Lettuces, spinach, kale, mixed greens: These are easy to grow in spring from seed, but most of them bolt and become bitter in the first hot weeks of summer. They love cool weather, so plant the seeds now and you can harvest salad greens for weeks to come. Find the seeds at garden centers or online if necessary (ParkSeeds.com for example). Choose the shortest “days to harvest” on the labels. Plant them wherever you have space – flower beds, around shrubs, or in empty containers. Cover them during frosty nights. Many will stay alive all winter in hoop houses or cold frames.

Turnips: You may not have thought of them lately, but there are sweet, small varieties that grow quickly, producing succulent white globes and healthful greens.

Carrots: In spring carrots run several risks, including some pests as well as rotting in wet soil. Plant seeds now, especially for short cultivars, and you’ll have carrots in a few weeks. They get sweeter after frosts have begun, so plan to harvest “sugar carrots” for Thanksgiving. They are great snacks for kids too.

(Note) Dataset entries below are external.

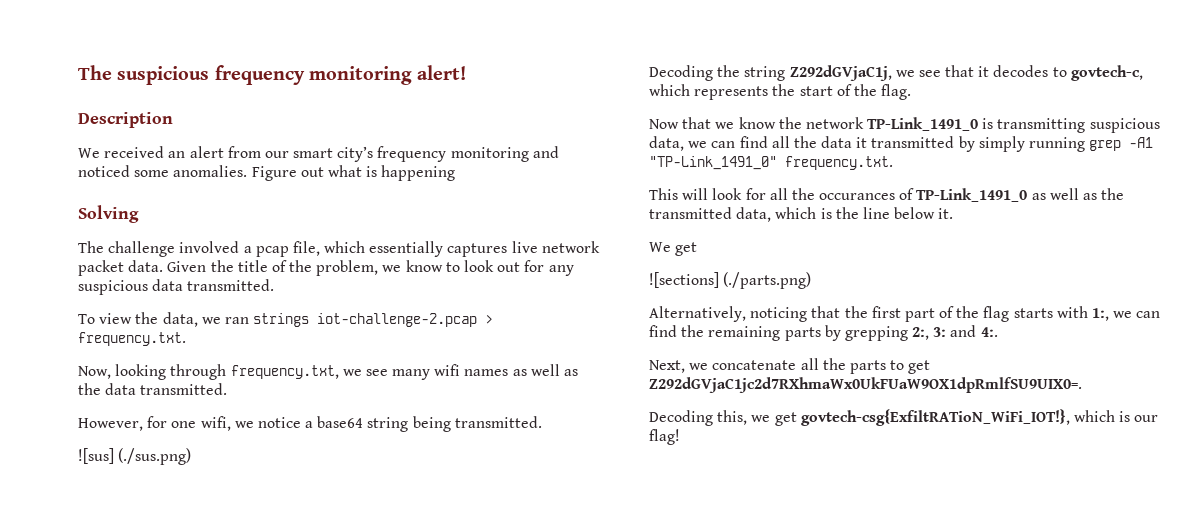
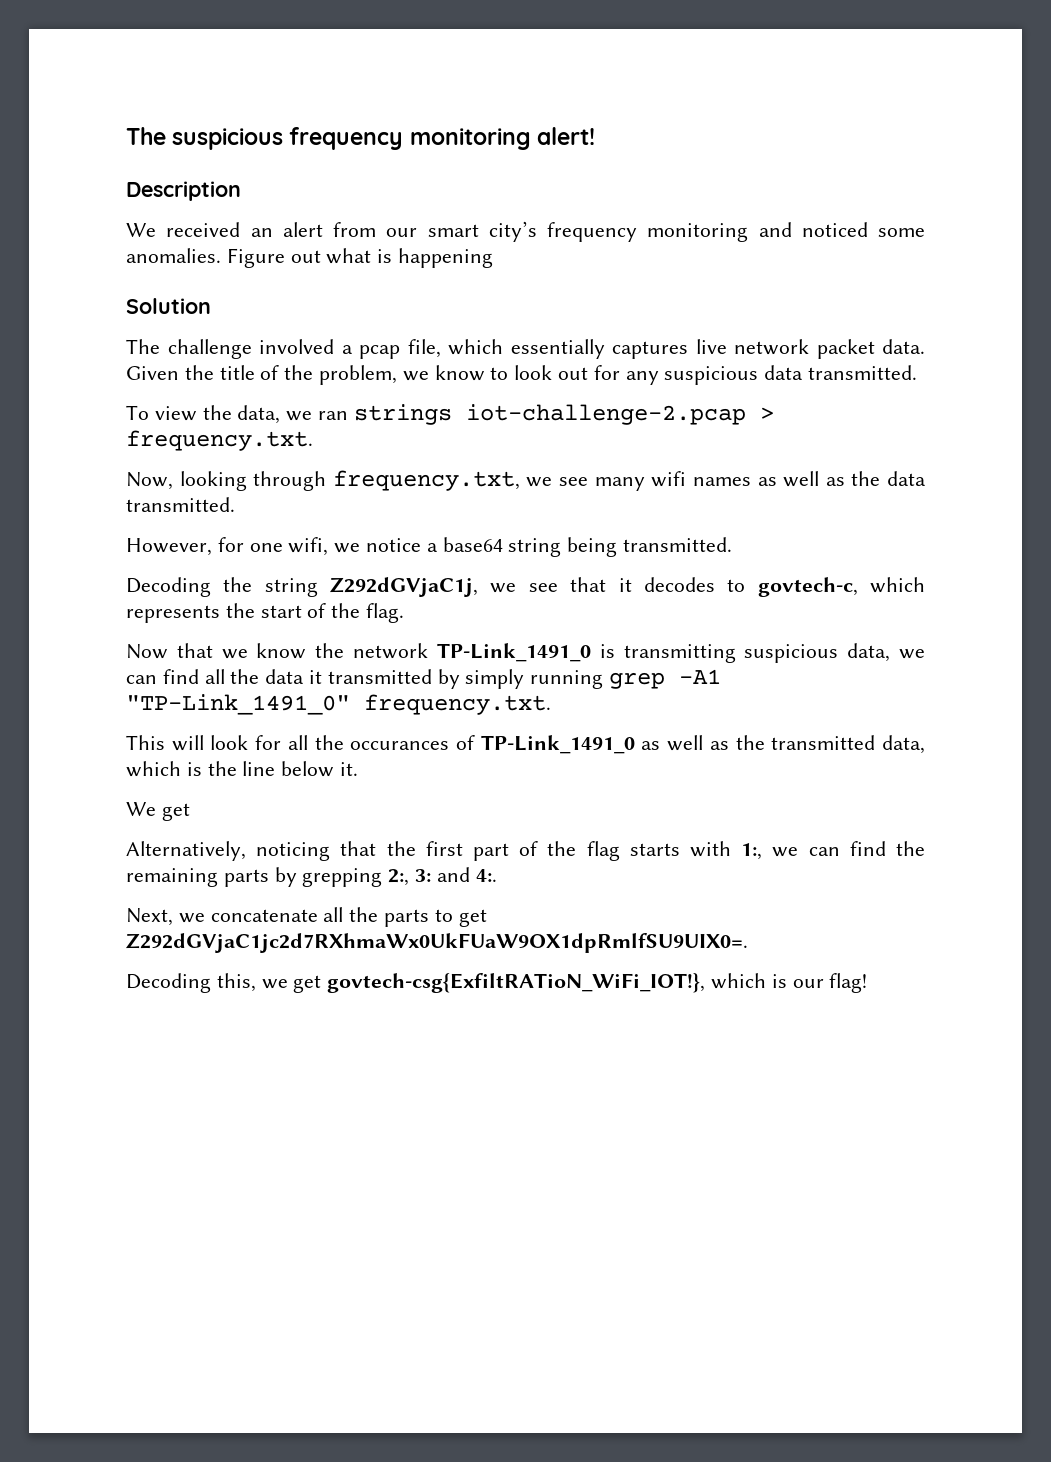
- Solving
+ Solution
- ![sus] (./sus.png)
- ![sections] (./parts.png)

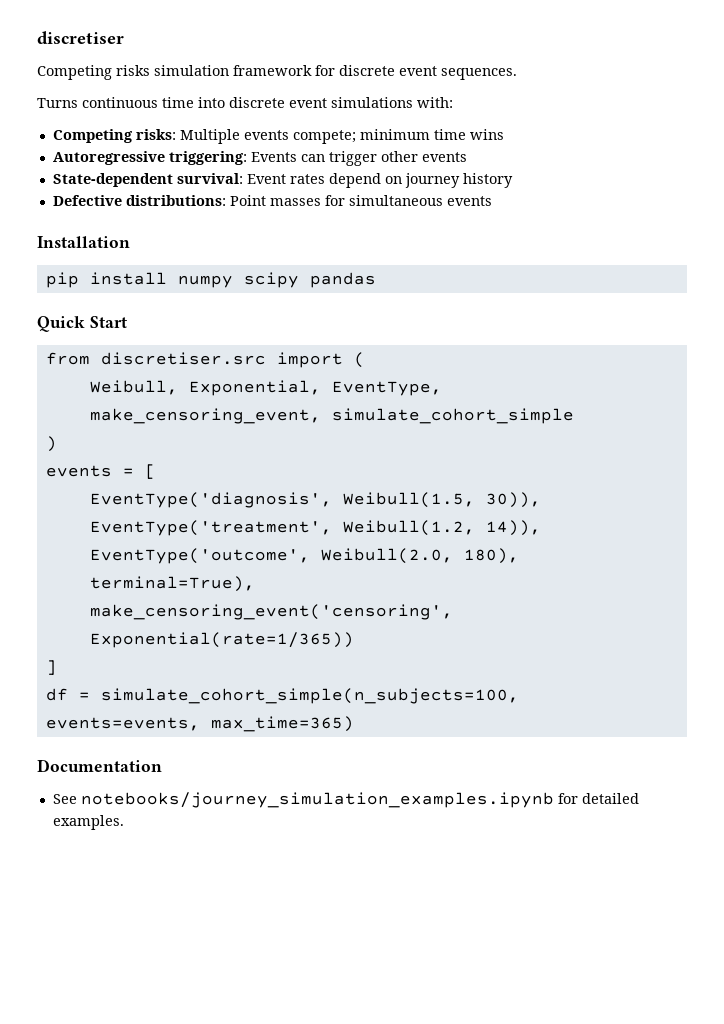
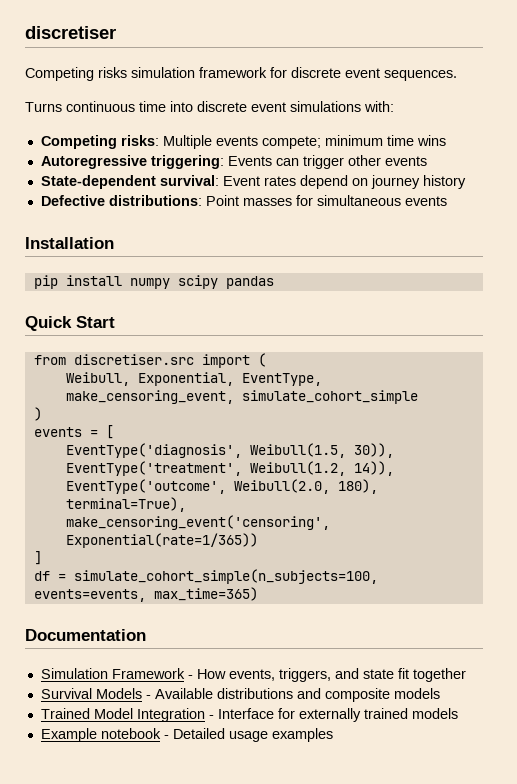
- See notebooks/journey_simulation_examples.ipynb for detailed examples.
+ Simulation Framework - How events, triggers, and state fit together
+ Survival Models - Available distributions and composite models
+ Trained Model Integration - Interface for externally trained models
+ Example notebook - Detailed usage examples

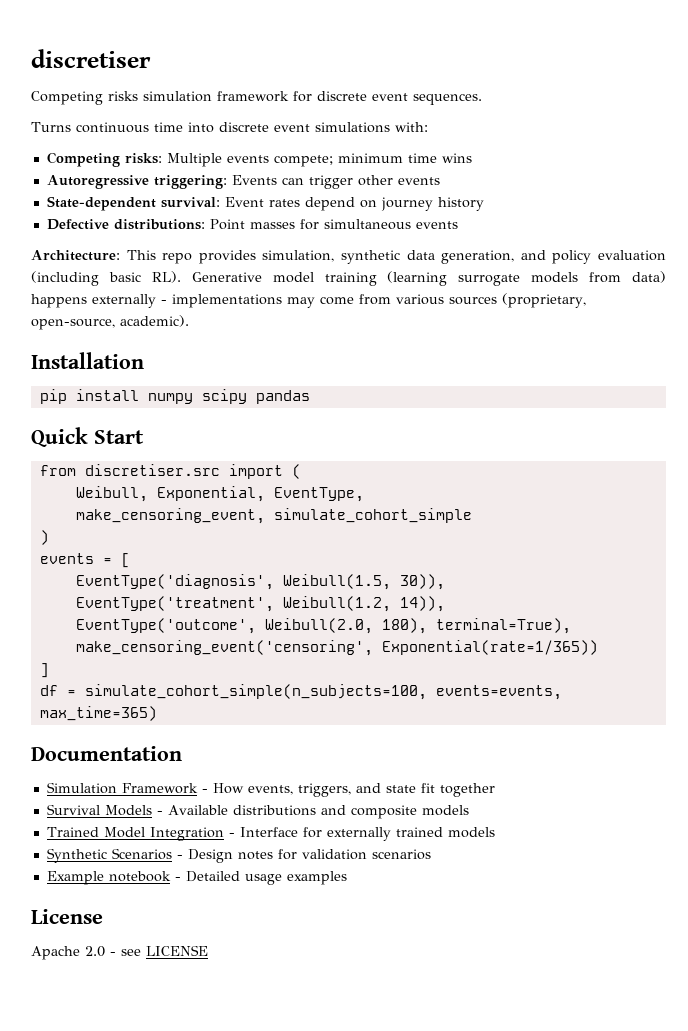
+ Architecture: This repo provides simulation, synthetic data generation, and policy evaluation (including basic RL). Generative model training (learning surrogate models from data) happens externally - implementations may come from various sources (proprietary, open-source, academic).
+ Synthetic Scenarios - Design notes for validation scenarios
+ License
+ Apache 2.0 - see LICENSE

Broccoli and cauliflower: These are cold-season crops. Plant as soon as possible, and enjoy well into November.

Garlic: Plant now for next year; it’s so good for us and essential for fine cooking.

About the tomatoes … Prepare to cover them during any cold nights, when frost threatens. Sheets or tarps will do. If you’re seeing blossom-end rot (black tomato bottoms), it’s all about the excess or insufficient water that is supposed to transport calcium during the fruit’s blossoming period. Nothing to do now. Don’t worry. Discard the bad and eat the good.

Lawn and landscape time

I hope this is a reminder of what you know already – but tell your friends who are new homeowners or gardeners:

• Now is the best time to establish new lawns, or improve the lawn you have.

• Now is the time to add compost everywhere – spread over lawns, around landscape shrubs and trees, and onto flower and vegetable beds. Mix compost into compacted or tired soil in any new planting area, and spread it onto large areas such as landscape beds or over tree roots – before you add any winter mulch. Do not crowd trunks.

• All autumn long is ideal for planting most shrubs and trees, as long as you plant properly and water until the soil is frozen.

• Stick some bulbs in everywhere you can, for a brighter spring.

• Make a date with a Certified Nursery & Landscape Professional (CNLP) now to plan landscape projects, or with an arborist for tree evaluation and care (before storms come). Professionals can do a lot of work in the fall and winter, and they will be very busy in the spring.

And you thought we were done for the season? Think again. Gardening time is now.

Sally Cunningham is a garden writer, lecturer and consultant.